WHAT YOU WILL DO — The answer must be the full listing, word for word, with no pictures in it.

DATA SHOWN —
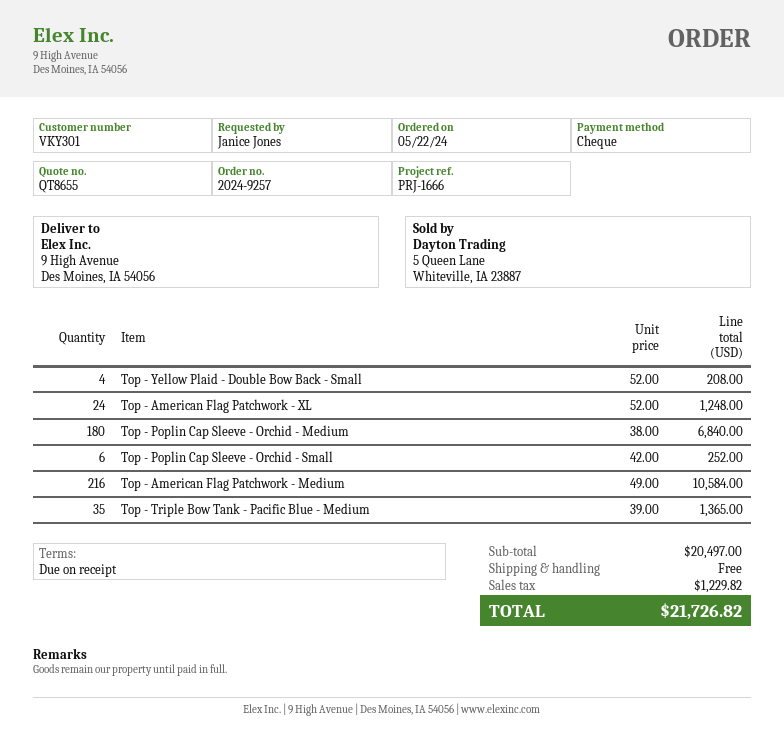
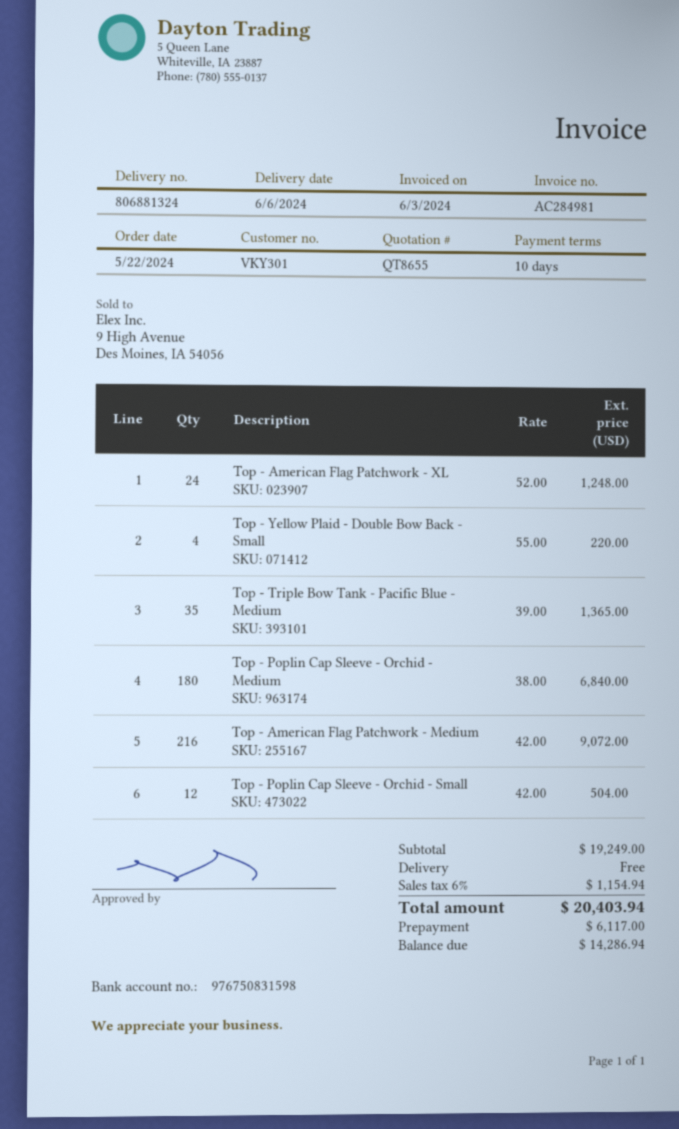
payment terms: on receipt -> 10 days
Top - Yellow Plaid - Double Bow Back - Small: 4 x 52.00 = 208.00 -> 4 x 55.00 = 220.00
Top - Poplin Cap Sleeve - Orchid - Small: 6 x 42.00 = 252.00 -> 12 x 42.00 = 504.00
Top - American Flag Patchwork - Medium: 216 x 49.00 = 10584.00 -> 216 x 42.00 = 9072.00
subtotal: 20497.00 -> 19249.00
tax: 1229.82 -> 1154.94
total: 21726.82 -> 20403.94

ANSWER BELOW —
payment terms: on receipt -> 10 days
Top - Yellow Plaid - Double Bow Back - Small: 4 x 52.00 = 208.00 -> 4 x 55.00 = 220.00
Top - Poplin Cap Sleeve - Orchid - Small: 6 x 42.00 = 252.00 -> 12 x 42.00 = 504.00
Top - American Flag Patchwork - Medium: 216 x 49.00 = 10584.00 -> 216 x 42.00 = 9072.00
subtotal: 20497.00 -> 19249.00
tax: 1229.82 -> 1154.94
total: 21726.82 -> 20403.94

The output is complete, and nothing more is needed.